Jane had followed the trend of Cedric’s argument with growing unease. She sensed that she was being led into making assumptions that were inimical to her deeply-held convictions. She dug in her heels. ‘Induced? But why?’

‘Because there may have been things our people wanted to wipe out of his memory.’

Jane frowned. ‘Cedric, that’s highly speculative.’

Cedric picked up the Rees book again and opened it at the front. ‘Then I think you’ll be interested in the statement at the front of the Brigadier’s book.

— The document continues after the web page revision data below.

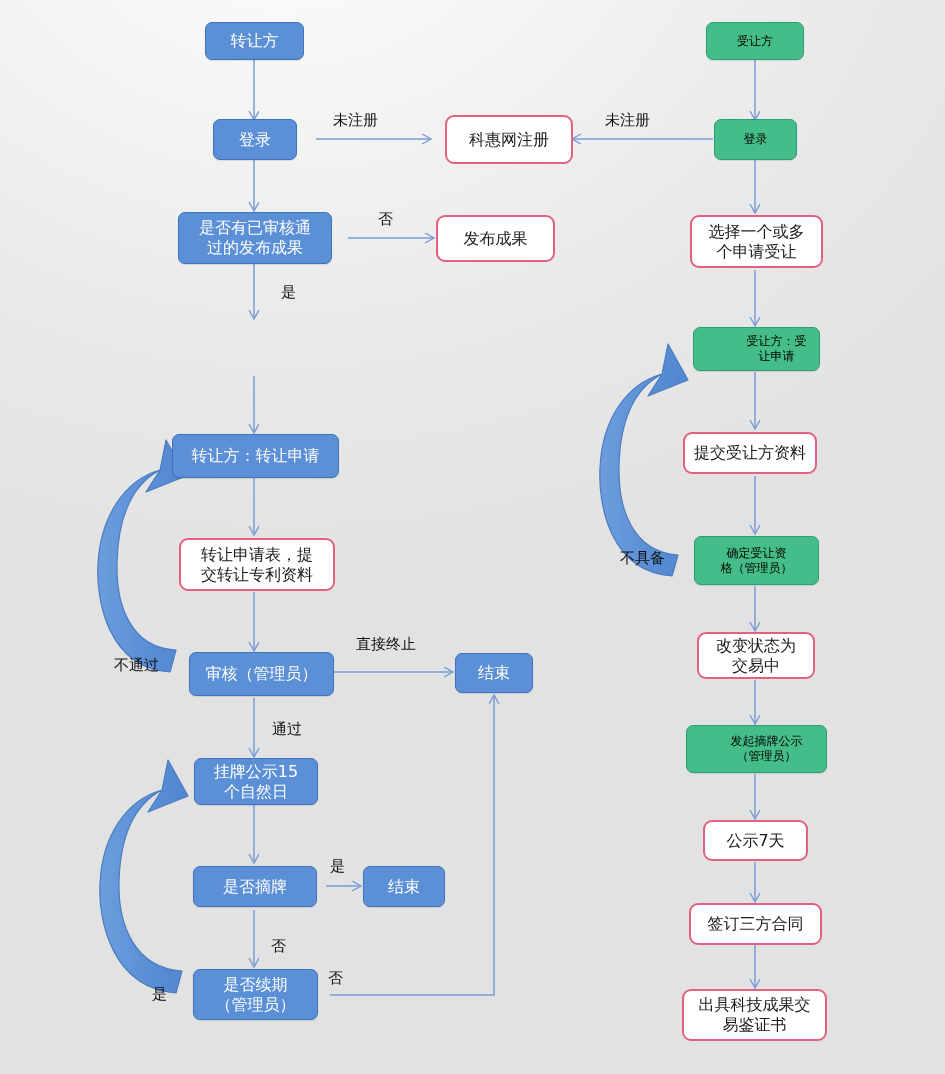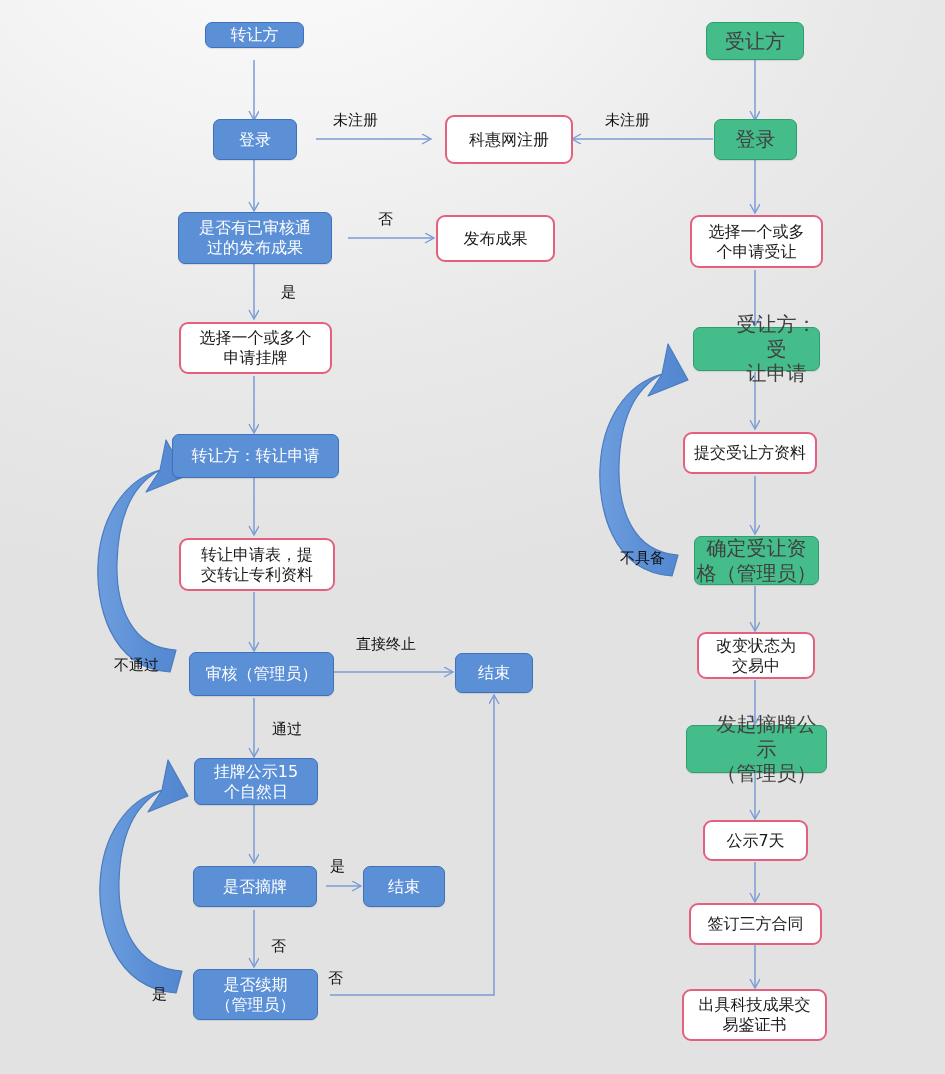--- a/index.html
+++ b/index.html
@@ -147,7 +147,7 @@
     </g>
   </svg>
 
-  <div class="node blue" style="left:205px;top:22px;width:99px;height:26px;">转让方</div>
+  <div class="node blue" style="left:205px;top:22px;width:99px;height:38px;">转让方</div>
 
   <div class="node blue" style="left:213px;top:119px;width:84px;height:41px;">登录</div>
 

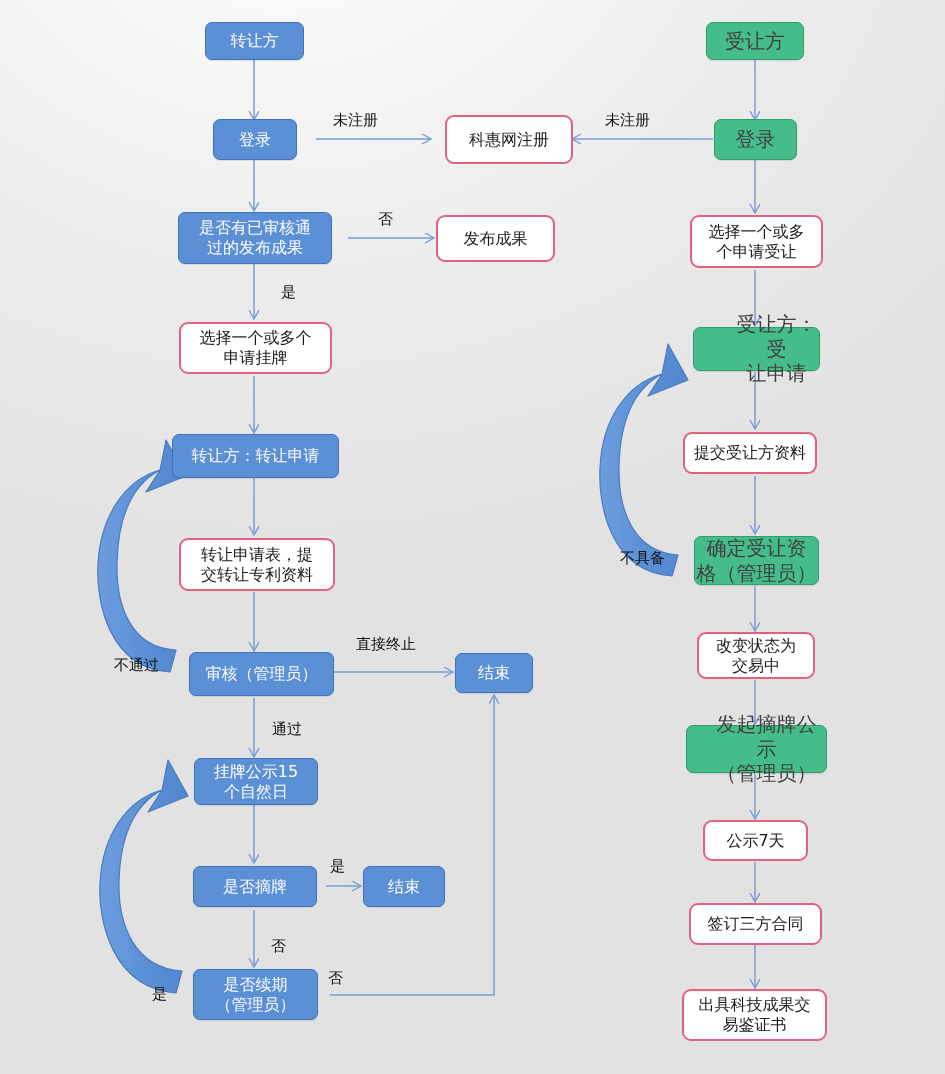--- a/index.html
+++ b/index.html
@@ -35,8 +35,8 @@
   .node.green{
     background:#45bd8a;
     border:1px solid #2f9e6e;
-    color:#404040;
-    font-size:20px;
+    color:#000000;
+    font-size:12px;
     box-shadow:0 1px 1px rgba(0,0,0,0.10);
   }
   .node.white{

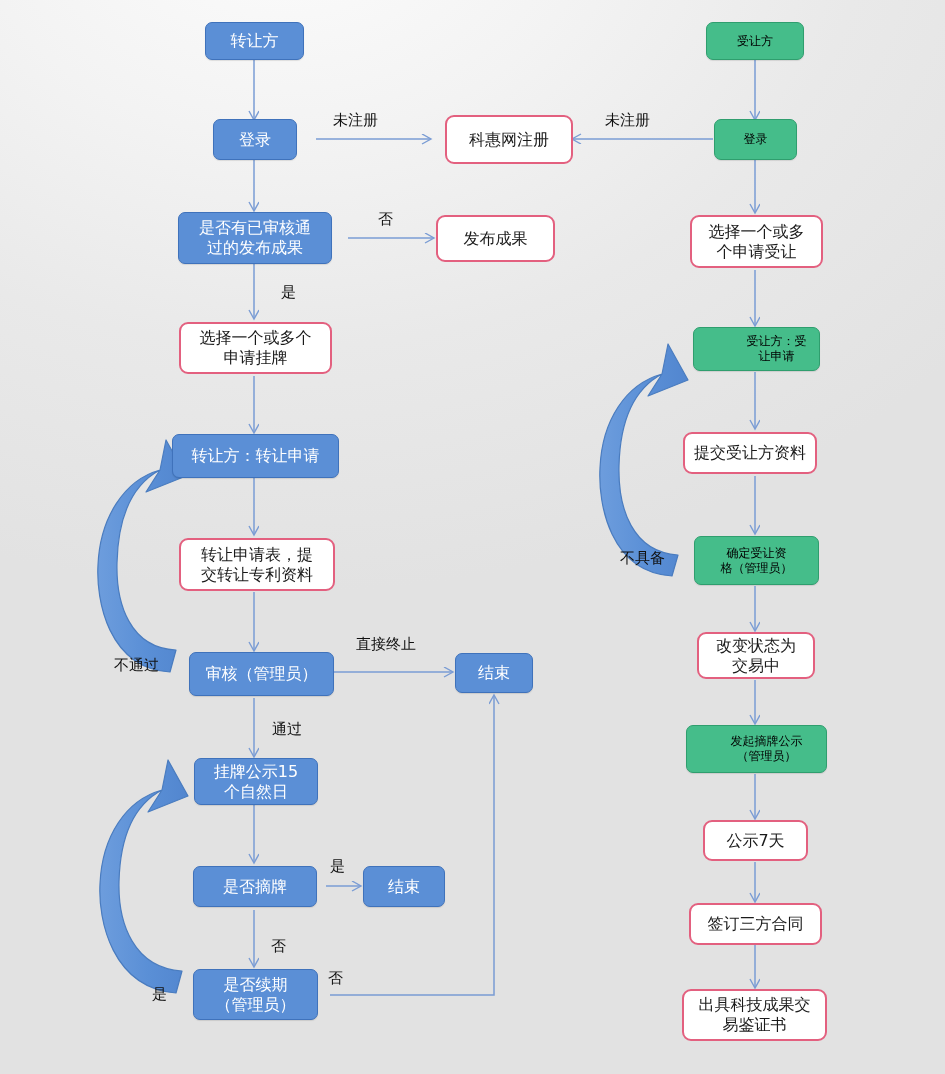--- a/index.html
+++ b/index.html
@@ -158,8 +158,6 @@
 
   <div class="node white" style="left:436px;top:215px;width:119px;height:47px;">发布成果</div>
 
-  <div class="node white" style="left:179px;top:322px;width:153px;height:52px;">选择一个或多个
-申请挂牌</div>
 
   <div class="node blue" style="left:172px;top:434px;width:167px;height:44px;">转让方：转让申请</div>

Apparently, Hess was asked to give his consent to publication, and he wrote a kind of foreword.’

‘Hess did?’

‘It’s reproduced here in German, on prison notepaper from Nuremberg, with Hess’s signature below it, and there’s a translation.’

‘He agreed to write a foreword to a book that claimed he was a psychopathic personality?’ said Dick in amazement.

‘Not only that, but he states that he welcomes its publication,’ Cedric looked down to pick out the relevant words, ‘… because one day it will be regarded as supplementary proof of the fact that in some hitherto unknown manner people can be put into a condition which resembles that which can be obtained through a hypnosis leaving its after-effects (post-hypnotic suggestion) – a condition in which the persons concerned do everything that is suggested to them, under the elimination of their own will, presumably without their being conscious of it.’

‘Brainwashing,’ said Red.

Jane gave him a pitying look and said, ‘You do have a flair for the melodramatic.’

He gave her a dazzling smile. ‘That’s why I’m in journalism, love.’

She turned to Dick. ‘What do you say? Do you believe a word of this?’

He answered thoughtfully, ‘Doesn’t it come down to whether he was really mad or not? If he was, these suspicions of his are just a symptom of the condition. If he was sane, we ought to ask what MI5 were up to, and why.’

Jane asked Cedric, ‘Is there any evidence whatsoever that they used drugs or hypnosis?’

He nodded. ‘The book is categorical about one occasion. On 7 May 1944, at Maindiff, he was injected with the drug Evipan and interrogated in the post-narcotic stage for an hour and a quarter.’

There was a moment’s puzzled silence.

‘What about?’ asked Dick.

‘Details of the past.’

‘Three years after he arrived in Britain?’ said Jane in a high note of disbelief. ‘Hadn’t they got all the information he could give by that time?’

Red said, ‘They wanted to find out how much he had forgotten.’

‘Precisely.’ A look of gratitude amounting almost to smugness spread over Cedric’s features. ‘This was 1944, when the D-Day landings were in prospect and Hitler’s fortunes were fading. The end of the war was not impossible to contemplate. Some time in the future, Hess would be put on trial. In the spotlight of a show trial, what might he say about his reasons for flying to Britain?’

‘What you’re about to suggest is that the true reason would have embarrassed this country,’ said Jane.

‘I’m about to suggest we adjourn and prepare for dinner.’ Cedric peered around the shadowy interior. ‘My impression is that you need to think over what we’ve discussed so far. Shall we meet again for drinks in an hour?’